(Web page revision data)
== Segment start ==
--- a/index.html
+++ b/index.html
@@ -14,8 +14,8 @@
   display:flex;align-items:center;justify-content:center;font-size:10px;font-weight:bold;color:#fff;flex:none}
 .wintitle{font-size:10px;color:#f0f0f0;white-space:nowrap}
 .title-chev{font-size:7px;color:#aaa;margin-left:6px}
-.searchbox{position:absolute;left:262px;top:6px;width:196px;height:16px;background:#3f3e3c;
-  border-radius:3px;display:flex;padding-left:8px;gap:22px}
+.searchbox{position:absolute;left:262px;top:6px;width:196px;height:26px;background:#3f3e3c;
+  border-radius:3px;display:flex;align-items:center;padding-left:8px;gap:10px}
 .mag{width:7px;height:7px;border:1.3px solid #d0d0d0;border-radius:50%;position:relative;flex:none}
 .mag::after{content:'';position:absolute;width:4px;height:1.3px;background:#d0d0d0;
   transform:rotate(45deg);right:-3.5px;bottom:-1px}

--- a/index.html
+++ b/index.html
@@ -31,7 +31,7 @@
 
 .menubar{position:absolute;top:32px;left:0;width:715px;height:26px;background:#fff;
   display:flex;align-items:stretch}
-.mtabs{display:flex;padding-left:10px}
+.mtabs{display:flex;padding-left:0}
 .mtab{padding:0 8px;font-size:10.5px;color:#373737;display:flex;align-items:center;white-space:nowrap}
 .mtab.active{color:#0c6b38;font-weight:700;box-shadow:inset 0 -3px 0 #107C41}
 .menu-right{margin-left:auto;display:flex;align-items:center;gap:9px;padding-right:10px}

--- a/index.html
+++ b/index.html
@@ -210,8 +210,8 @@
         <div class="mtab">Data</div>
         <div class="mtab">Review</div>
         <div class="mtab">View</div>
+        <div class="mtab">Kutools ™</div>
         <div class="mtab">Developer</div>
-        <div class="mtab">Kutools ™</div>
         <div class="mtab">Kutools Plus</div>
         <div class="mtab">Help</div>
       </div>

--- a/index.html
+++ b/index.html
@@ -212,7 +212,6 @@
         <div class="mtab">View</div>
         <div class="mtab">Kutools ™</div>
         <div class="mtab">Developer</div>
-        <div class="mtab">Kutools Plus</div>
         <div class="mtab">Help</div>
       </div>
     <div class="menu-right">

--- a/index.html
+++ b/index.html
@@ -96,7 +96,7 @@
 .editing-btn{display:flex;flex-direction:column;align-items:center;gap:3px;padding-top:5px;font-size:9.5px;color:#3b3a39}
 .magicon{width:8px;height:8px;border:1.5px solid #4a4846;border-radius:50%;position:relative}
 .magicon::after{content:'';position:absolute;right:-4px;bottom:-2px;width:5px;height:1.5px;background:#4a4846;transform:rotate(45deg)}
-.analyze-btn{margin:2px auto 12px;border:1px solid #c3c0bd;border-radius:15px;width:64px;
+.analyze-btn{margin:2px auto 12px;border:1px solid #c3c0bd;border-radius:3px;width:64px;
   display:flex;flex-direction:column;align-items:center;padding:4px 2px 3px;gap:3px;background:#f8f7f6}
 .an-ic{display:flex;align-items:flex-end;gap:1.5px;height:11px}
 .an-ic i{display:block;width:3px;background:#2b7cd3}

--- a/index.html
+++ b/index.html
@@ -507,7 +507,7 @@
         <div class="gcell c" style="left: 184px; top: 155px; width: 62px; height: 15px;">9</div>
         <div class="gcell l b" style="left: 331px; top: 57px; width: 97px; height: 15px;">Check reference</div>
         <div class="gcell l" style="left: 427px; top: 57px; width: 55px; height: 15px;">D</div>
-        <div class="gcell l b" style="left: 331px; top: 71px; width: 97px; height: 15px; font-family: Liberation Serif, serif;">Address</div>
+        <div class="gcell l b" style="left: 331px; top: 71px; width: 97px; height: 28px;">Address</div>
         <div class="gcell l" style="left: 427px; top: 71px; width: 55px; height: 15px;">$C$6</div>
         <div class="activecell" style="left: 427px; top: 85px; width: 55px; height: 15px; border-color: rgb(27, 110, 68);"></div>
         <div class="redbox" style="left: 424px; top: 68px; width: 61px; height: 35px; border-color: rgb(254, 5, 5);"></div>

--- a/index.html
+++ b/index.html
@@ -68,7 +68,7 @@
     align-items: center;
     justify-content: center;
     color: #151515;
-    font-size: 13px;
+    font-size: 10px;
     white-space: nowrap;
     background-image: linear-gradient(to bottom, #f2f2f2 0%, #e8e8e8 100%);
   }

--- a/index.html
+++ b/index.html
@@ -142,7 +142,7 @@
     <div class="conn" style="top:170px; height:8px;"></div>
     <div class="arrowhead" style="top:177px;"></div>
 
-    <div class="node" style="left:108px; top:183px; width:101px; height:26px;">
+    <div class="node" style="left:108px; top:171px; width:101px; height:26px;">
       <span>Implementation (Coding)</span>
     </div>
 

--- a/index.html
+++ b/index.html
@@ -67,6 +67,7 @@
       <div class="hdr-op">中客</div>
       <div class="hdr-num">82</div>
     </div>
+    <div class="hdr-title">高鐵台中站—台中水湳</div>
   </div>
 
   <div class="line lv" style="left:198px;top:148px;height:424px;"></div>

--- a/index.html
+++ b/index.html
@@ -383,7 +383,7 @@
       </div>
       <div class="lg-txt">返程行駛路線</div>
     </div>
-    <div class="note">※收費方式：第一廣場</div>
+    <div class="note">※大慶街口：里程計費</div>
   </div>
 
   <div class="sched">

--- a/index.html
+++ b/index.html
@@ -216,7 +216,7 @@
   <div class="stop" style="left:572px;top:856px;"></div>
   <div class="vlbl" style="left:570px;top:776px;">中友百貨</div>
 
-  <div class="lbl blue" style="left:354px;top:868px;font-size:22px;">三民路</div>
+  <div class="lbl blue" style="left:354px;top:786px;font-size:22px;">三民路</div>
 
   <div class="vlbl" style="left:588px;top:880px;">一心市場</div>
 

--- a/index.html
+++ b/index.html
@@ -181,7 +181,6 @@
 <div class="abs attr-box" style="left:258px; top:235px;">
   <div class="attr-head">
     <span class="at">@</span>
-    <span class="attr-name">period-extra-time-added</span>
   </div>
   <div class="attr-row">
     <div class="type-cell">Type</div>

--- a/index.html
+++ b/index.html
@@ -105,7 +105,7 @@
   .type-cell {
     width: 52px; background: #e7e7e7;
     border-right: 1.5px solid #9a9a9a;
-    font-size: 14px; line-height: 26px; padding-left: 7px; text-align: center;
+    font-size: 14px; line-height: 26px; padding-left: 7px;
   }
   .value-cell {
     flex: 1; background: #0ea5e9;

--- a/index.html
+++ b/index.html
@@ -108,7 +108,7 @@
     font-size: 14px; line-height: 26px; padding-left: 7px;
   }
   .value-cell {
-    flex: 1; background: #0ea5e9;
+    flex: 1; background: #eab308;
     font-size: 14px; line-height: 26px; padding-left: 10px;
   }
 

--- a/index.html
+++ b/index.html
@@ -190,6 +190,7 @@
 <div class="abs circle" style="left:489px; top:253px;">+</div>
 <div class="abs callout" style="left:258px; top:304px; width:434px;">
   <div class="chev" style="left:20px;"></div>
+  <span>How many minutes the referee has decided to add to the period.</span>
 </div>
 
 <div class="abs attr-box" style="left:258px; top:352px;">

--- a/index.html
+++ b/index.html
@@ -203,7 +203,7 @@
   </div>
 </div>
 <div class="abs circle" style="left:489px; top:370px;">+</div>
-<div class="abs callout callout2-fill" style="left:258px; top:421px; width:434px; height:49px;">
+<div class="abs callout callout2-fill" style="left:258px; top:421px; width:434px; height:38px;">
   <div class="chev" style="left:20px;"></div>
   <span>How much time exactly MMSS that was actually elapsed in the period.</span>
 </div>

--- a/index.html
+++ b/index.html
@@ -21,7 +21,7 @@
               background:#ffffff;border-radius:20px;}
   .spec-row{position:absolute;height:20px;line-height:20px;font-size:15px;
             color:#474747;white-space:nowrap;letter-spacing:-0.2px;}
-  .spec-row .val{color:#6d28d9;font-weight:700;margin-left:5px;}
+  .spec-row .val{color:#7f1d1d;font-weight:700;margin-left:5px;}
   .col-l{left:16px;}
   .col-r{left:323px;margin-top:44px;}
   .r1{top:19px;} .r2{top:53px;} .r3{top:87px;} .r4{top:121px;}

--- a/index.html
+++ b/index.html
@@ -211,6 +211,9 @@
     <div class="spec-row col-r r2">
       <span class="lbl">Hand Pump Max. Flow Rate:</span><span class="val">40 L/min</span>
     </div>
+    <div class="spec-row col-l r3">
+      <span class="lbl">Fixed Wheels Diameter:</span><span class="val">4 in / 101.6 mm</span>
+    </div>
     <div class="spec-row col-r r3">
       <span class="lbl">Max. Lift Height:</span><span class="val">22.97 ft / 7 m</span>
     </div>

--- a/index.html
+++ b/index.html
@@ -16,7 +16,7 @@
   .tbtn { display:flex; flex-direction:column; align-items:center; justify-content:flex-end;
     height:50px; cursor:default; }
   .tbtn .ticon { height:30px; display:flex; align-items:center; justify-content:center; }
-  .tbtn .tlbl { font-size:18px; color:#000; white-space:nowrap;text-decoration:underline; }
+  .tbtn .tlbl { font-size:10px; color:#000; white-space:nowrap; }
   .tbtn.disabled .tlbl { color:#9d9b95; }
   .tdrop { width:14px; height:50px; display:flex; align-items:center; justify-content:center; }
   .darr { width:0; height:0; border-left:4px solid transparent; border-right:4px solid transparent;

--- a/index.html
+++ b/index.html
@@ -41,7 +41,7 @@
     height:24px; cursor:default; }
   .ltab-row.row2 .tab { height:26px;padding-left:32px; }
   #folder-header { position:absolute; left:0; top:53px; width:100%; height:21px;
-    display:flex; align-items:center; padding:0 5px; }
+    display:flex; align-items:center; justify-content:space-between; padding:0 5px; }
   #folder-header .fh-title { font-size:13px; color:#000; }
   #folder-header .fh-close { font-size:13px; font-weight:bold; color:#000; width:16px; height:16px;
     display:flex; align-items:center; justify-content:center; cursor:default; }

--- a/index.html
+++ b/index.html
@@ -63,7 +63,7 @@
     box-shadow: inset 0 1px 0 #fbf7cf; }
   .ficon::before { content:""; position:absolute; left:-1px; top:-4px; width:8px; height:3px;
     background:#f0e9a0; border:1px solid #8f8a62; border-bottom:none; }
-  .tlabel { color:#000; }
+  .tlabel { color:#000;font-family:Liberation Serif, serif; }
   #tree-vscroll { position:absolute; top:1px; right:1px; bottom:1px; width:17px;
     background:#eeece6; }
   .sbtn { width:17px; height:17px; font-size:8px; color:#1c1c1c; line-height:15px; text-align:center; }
== Segment end ==
— EXERCISE PROMPT —
When a line in the entries above contains "weight", count it; please answer with the number only.

— RESPONSE —
5